Le concept se répand particulièrement vite chez les épiceries et les commerces de proximité à rayon de livraison réduit. La startup de produits alimentaires et de biens à la demande Gopuff emploie des centaines de centres de micro-exécution dans son réseau de livraison. Et Kroger, Albertsons et H-E-B utilisent – ou explorent activement – le microfulfillment pour les clients en ligne.

Le rival de Fabric Attabotics a levé 25 millions de dollars en juillet 2020 pour sa technologie de chaîne d’approvisionnement en robotique, et InVia Robotics a décroché l’été dernier 20 millions de dollars pour apporter sa robotique par abonnement aux entrepôts de commerce électronique. Softbank a récemment investi 2,8 milliards de dollars dans la société de robotique et de micro-exécution AutoStore. Dans l’Union européenne, la chaîne de supermarchés Ocado a déployé un robot capable de saisir des objets fragiles sans les casser. Et la startup Exotec a détaillé un système appelé Skypod qui exploite des robots capables de se déplacer en trois dimensions.
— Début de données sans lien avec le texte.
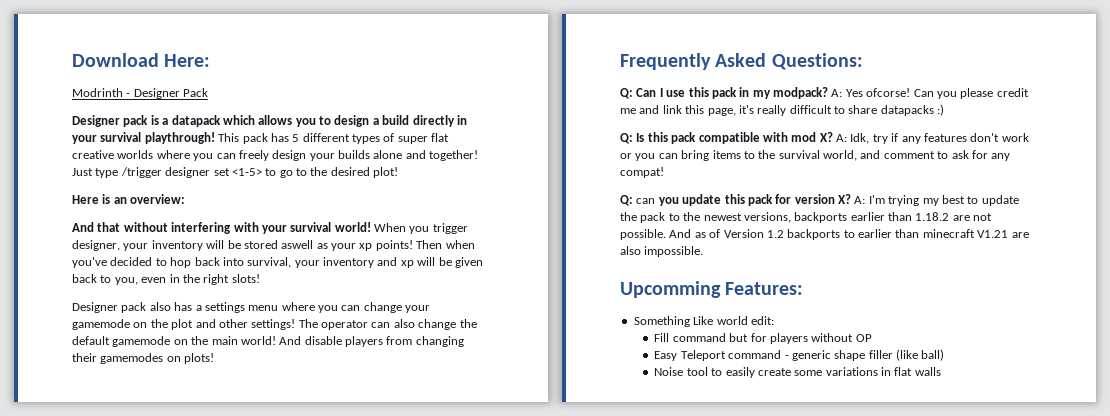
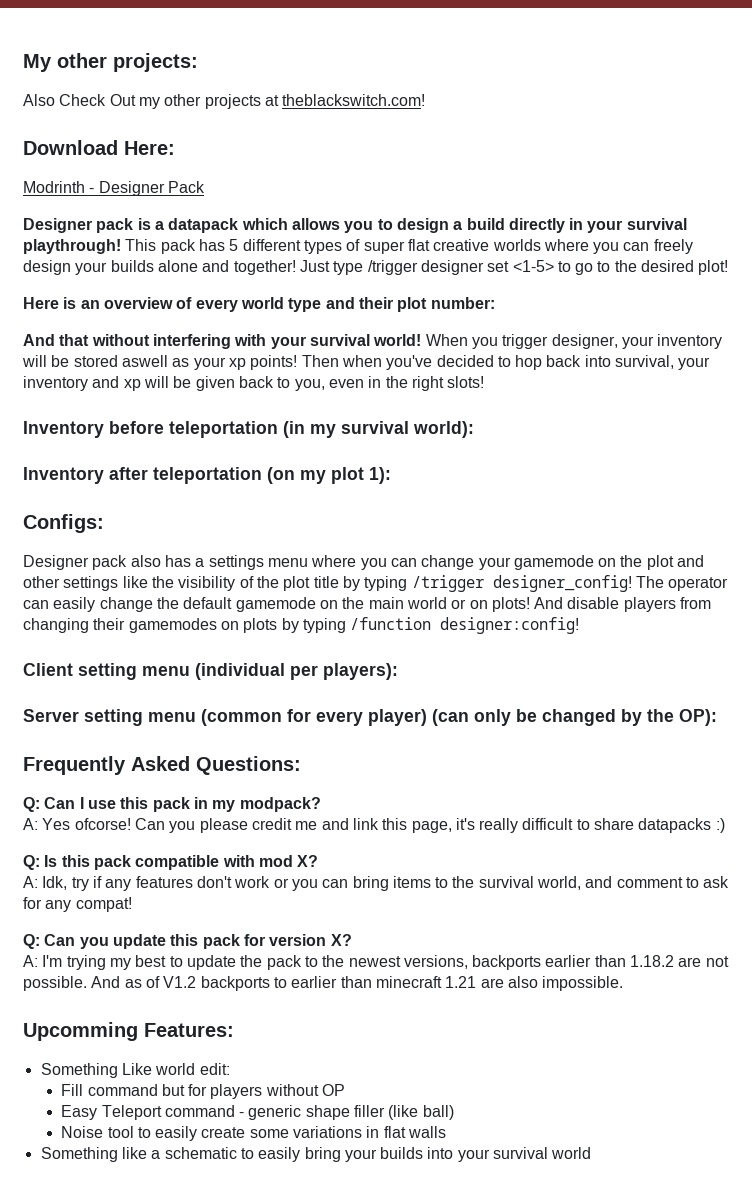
+ My other projects:
+ Also Check Out my other projects at theblackswitch.com!
- Here is an overview:
+ Here is an overview of every world type and their plot number:
+ Inventory before teleportation (in my survival world):
+ Inventory after teleportation (on my plot 1):
+ Configs:
- Designer pack also has a settings menu where you can change your gamemode on the plot and other settings!
+ Designer pack also has a settings menu where you can change your gamemode on the plot and other settings like the visibility of the plot title by typing /trigger designer_config!
- The operator can also change the default gamemode on the main world!
+ The operator can easily change the default gamemode on the main world or on plots!
- And disable players from changing their gamemodes on plots!
+ And disable players from changing their gamemodes on plots by typing /function designer:config!
+ Client setting menu (individual per players):
+ Server setting menu (common for every player) (can only be changed by the OP):
- Q: Can I use this pack in my modpack? A: Yes ofcorse!
+ Q: Can I use this pack in my modpack?
+ A: Yes ofcorse!
- Q: Is this pack compatible with mod X? A: Idk, try if any features don't work or you can bring items to the survival world, and comment to ask for any compat!
+ Q: Is this pack compatible with mod X?
+ A: Idk, try if any features don't work or you can bring items to the survival world, and comment to ask for any compat!
- Q: can you update this pack for version X? A: I'm trying my best to update the pack to the newest versions, backports earlier than 1.18.2 are not possible.
+ Q: Can you update this pack for version X?
+ A: I'm trying my best to update the pack to the newest versions, backports earlier than 1.18.2 are not possible.
- And as of Version 1.2 backports to earlier than minecraft V1.21 are also impossible.
+ And as of V1.2 backports to earlier than minecraft 1.21 are also impossible.
+ Something like a schematic to easily bring your builds into your survival world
“[The pandemic] a très peu changé, vraiment, et en même temps — ça a tout accéléré. Les gens aiment toujours obtenir plus, payer moins et obtenir plus rapidement. Les détaillants aiment toujours vendre plus et gagner plus. Mais il y a eu un bond d’une décennie au cours de la dernière année, et c’est ce que nous voyons. COVID a pris les détaillants et les marques au dépourvu et les a forcés à aller beaucoup plus vite qu’ils ne l’avaient prévu », a déclaré Goren.